Frederick John Harris

Frederick John Harris
Born (1937-07-04)4 July 1937
Died 1 April 1965(1965-04-01) (aged 27)
Cause of death Hanging
Occupation schoolteacher
Criminal charge Murder

Frederick John Harris (4 July 1937 – 1 April 1965) (known as John Harris) was a South African schoolteacher and anti-apartheid campaigner who turned to terrorism and was executed after a bomb attack on a railway station.

Harris was Chairman of SANROC (the South African Non Racial Olympic Committee), which in 1964 petitioned the International Olympic Committee to have South Africa excluded from the Olympics for fielding a white-only team. After being arrested for his political activities, he became a member of the African Resistance Movement (ARM).[1]

On 24 July 1964, Harris telephoned the Johannesburg Railway Police to inform them that a bomb had been planted on a whites-only platform of Johannesburg Park Station. The bomb shortly after exploded, killing a 77-year-old woman and injuring 23 others. Harris, a school teacher, was convicted of murder, and hanged on 1 April 1965.[2] He was represented at trial by David Soggot, who later became one of South Africa's most prominent civil rights lawyers. At his cremation, 15-year-old Peter Hain (whose family had been friendly with Harris) stood and recited Ecclesiastes 3:3 A time to kill and a time to heal; a time to break down and a time to build up.[3] Peter Hain later became active in anti-apartheid resistance while in exile in London, and a primary proponent of sanctions to end apartheid. He later stood for a political seat in Britain and never returned to live in South Africa.

A memorial to remember Harris's life was held around the 40th anniversary of his death at Freedom Park in Pretoria.

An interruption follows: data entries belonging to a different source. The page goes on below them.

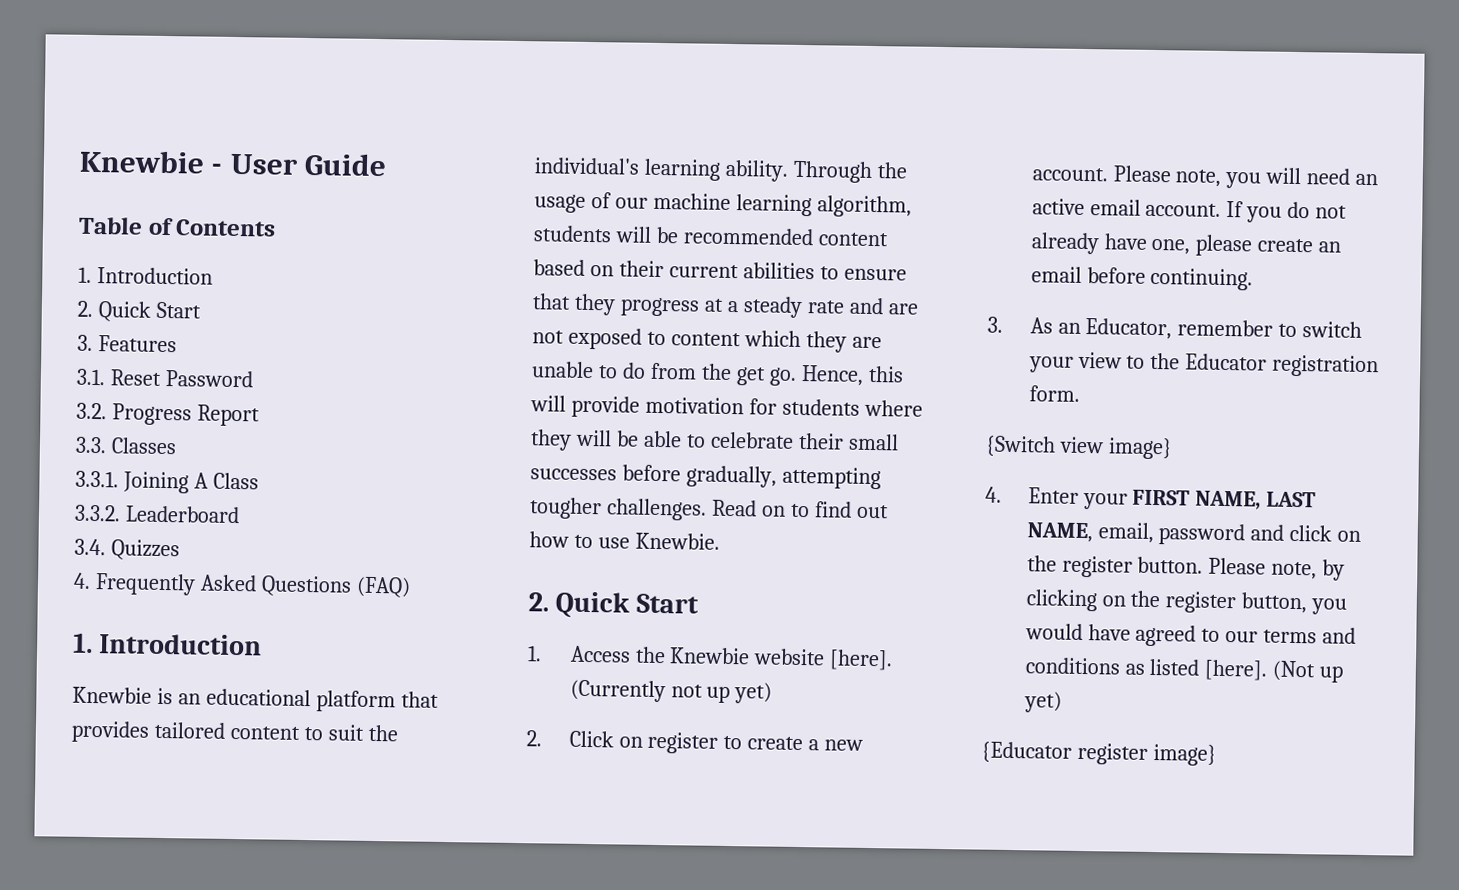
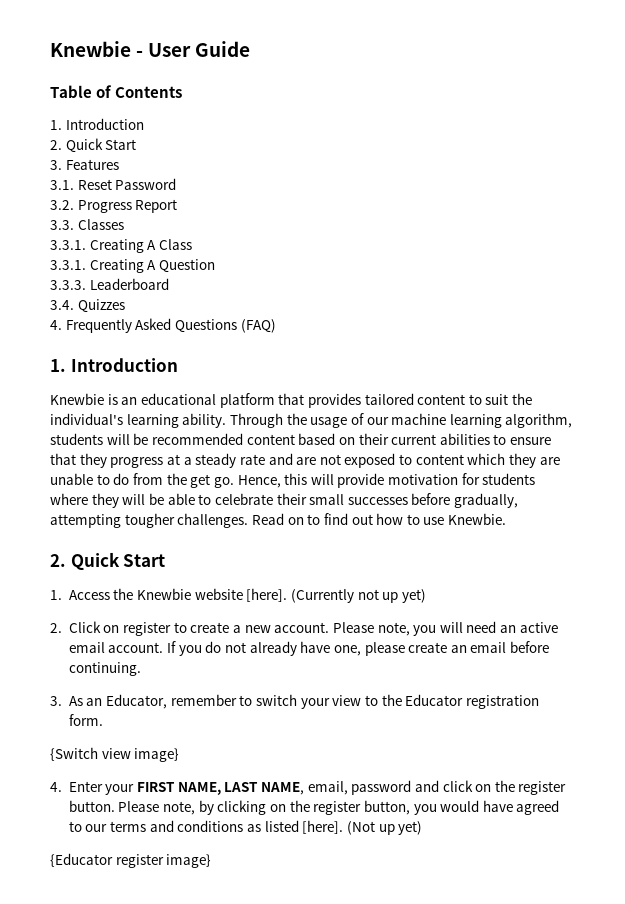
[122,471,189,494] Joining -> [89,239,144,253] Creating
[74,504,121,522] 3.3.2. -> [50,259,215,273] [50,280,86,290] 3.3.1. Creating A Question // 3.3.3.

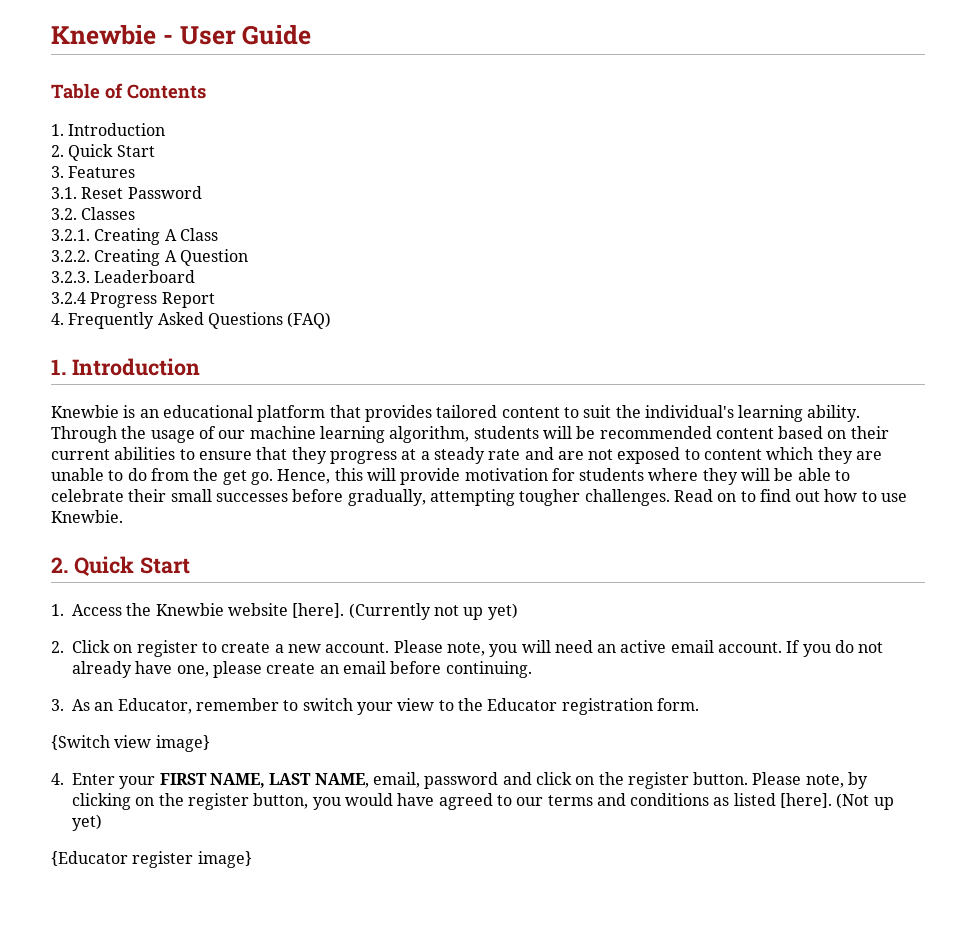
[77,199,178,213] [50,220,74,230] Progress Report // 3.3. -> (77, 214) none
[50,240,86,250] 3.3.1. -> [51,229,90,241] 3.2.1.
[50,260,86,270] 3.3.1. -> [51,250,90,262] 3.2.2.
[50,280,86,290] 3.3.3. -> [51,271,90,283] 3.2.3.
[50,299,125,313] 3.4. Quizzes -> [51,292,215,308] 3.2.4 Progress Report

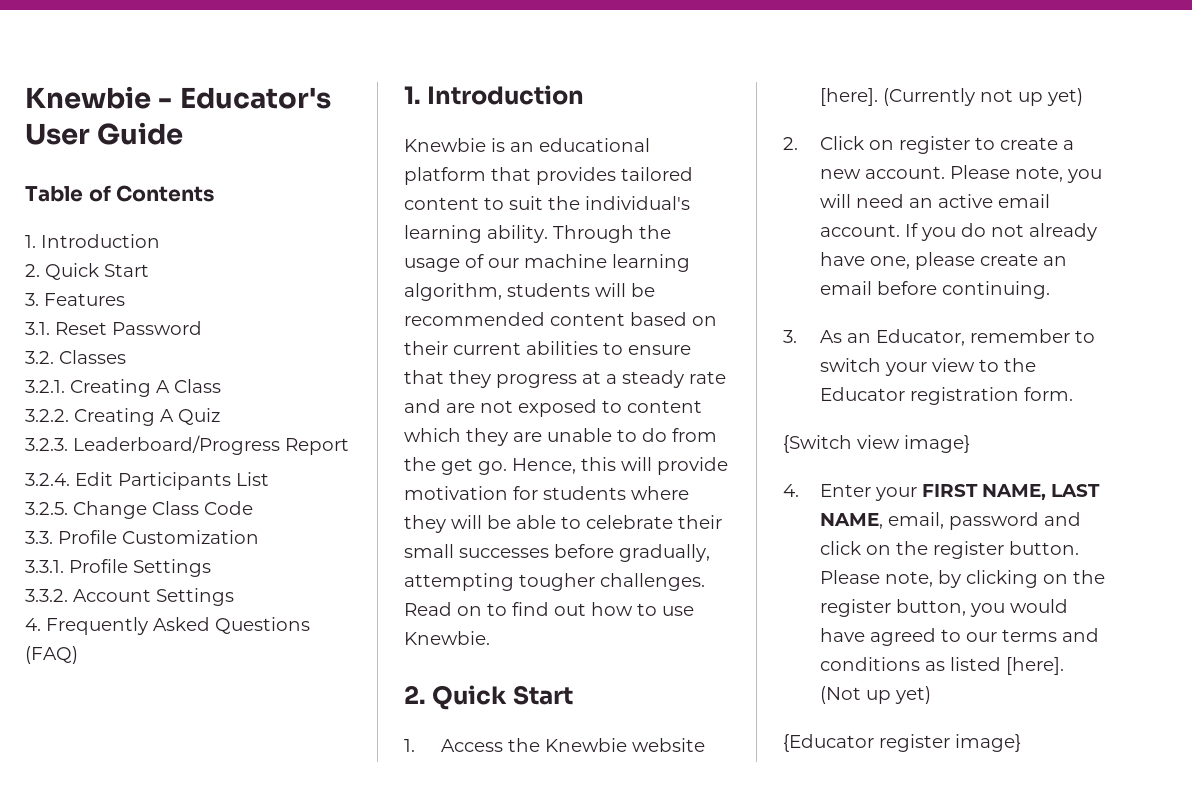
(173, 39) none -> [179,87,331,109] Educator's
[179,249,248,266] Question -> [178,408,220,425] Quiz
[94,270,196,283] [51,292,215,308] Leaderboard // 3.2.4 Progress Report -> [73,435,349,455] [25,472,269,490] [25,501,253,519] [25,530,259,544] [25,559,211,577] [25,588,234,606] Leaderboard/Progress Report // 3.2.4. Edit Participants List // 3.2.5. Change Class Code // 3.3. Profile Customization // 3.3.1. Profile Settings // 3.3.2. Account Settings

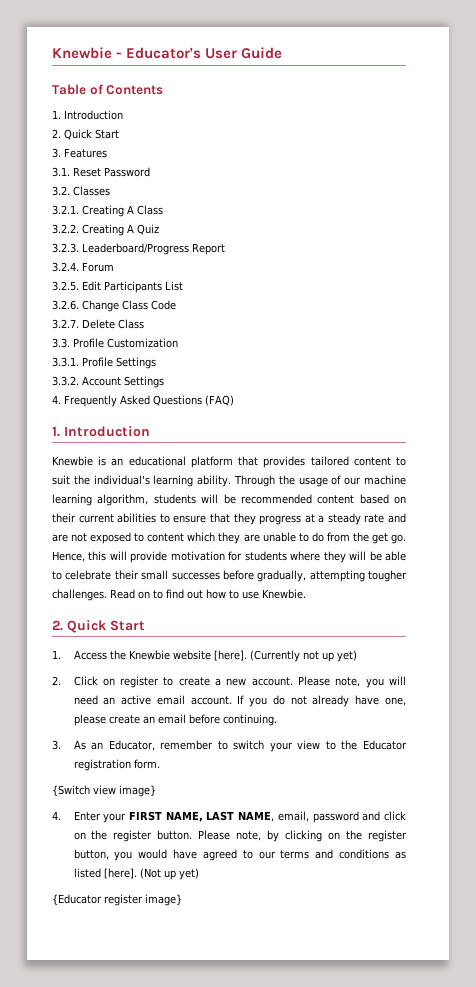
(70, 479) none -> [82,262,114,272] [52,281,79,291] Forum // 3.2.5.
[25,502,68,515] 3.2.5. -> [52,300,79,310] 3.2.6.
(253, 508) none -> [52,319,144,329] // 3.2.7. Delete Class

Harris was the only white person executed for crimes committed in resistance to apartheid.[4] All those executed for such crimes were honoured by South Africa's president, Jacob Zuma, on the occasion of the launch of the Gallows Museum at the C Max Pretoria Central Correctional Centre on 15 December 2011: "The 134 men were terrorists or trouble makers to the authorities then. But to their people and families, they were freedom fighters who wanted to see a free, democratic and non-sexist South Africa."[5]